Fuzziness? Sounds fungal. About any store with fish supplies (including wal-mart) carries medicines for this. You need to pick up something for fungal infections. Be careful you don't get one that contains copper, or the ghost shrimp will die (they're cheap, but if you can avoid killing him, all the better). The one I used which did not bother my shrimp contained formaline and malachite green, which I used at the lower dosage (half normal dose). You may also want to pick up some aquarium salt, and dose at about half the normal dose for that as well. 
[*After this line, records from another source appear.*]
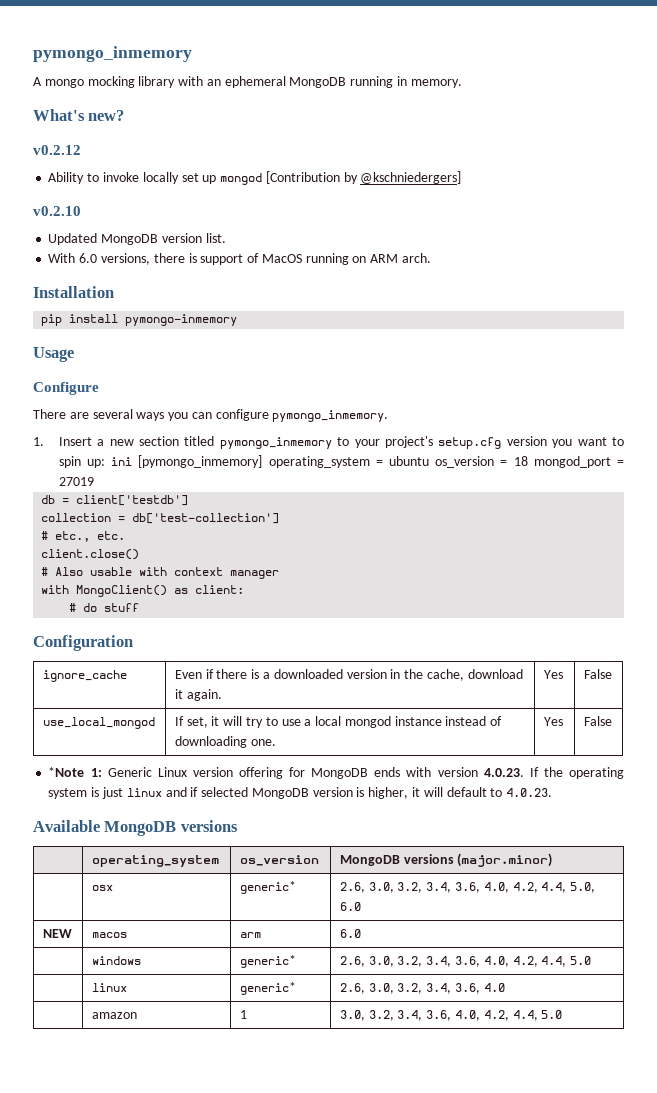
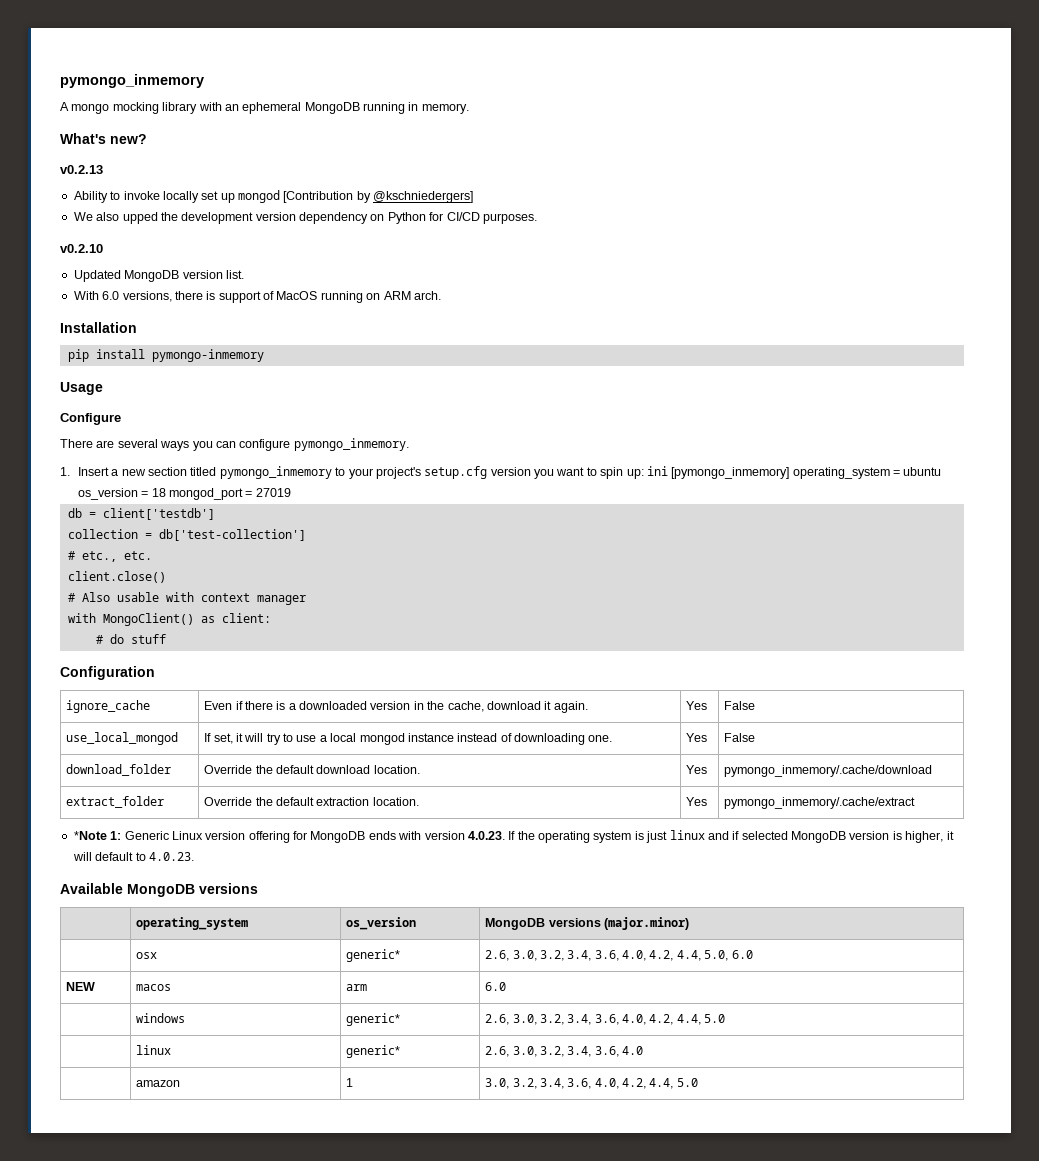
- v0.2.12
+ v0.2.13
+ We also upped the development version dependency on Python for CI/CD purposes.
+ download_folder | Override the default download location. | Yes | pymongo_inmemory/.cache/download
+ extract_folder | Override the default extraction location. | Yes | pymongo_inmemory/.cache/extract

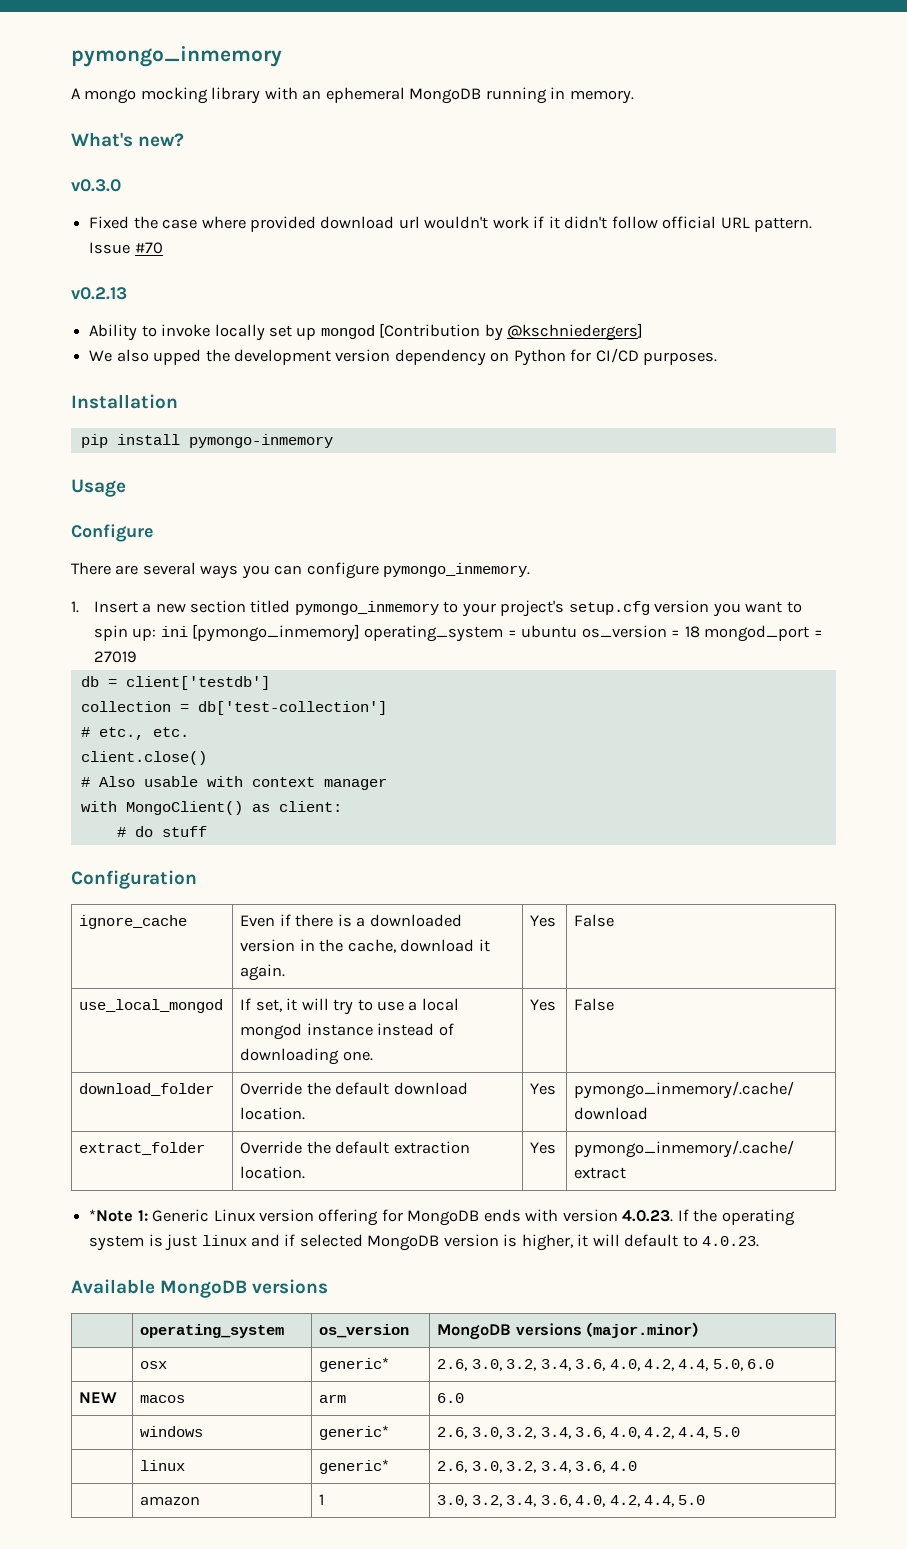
+ v0.3.0
+ Fixed the case where provided download url wouldn't work if it didn't follow official URL pattern. Issue #70
- v0.2.10
- Updated MongoDB version list.
- With 6.0 versions, there is support of MacOS running on ARM arch.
Copper is highly toxic to shrimp, so be careful about that. Salt can kill shrimp too, but I haven't lost any since putting in half-doses of it. Never had malachite green or salt kill a plant at these doses either. 

Good luck

EDIT: Using it as a night light isn't really great, as the fish and plants do need normal daylight/night hours. They make great nightlights though, don't they? It may not be the 'right' thing to do, but in college I put it on a timer that went out 30mins-1 hour after I should be asleep. Let them get some rest too!


----------



## jrman83 (Jul 9, 2010)

If you do half doses, then do it twice as long as the recommended time. Sounds fungal to me also.


----------



## mfgann (Oct 21, 2010)

jrman83 said:


> If you do half doses, then do it twice as long as the recommended time. Sounds fungal to me also.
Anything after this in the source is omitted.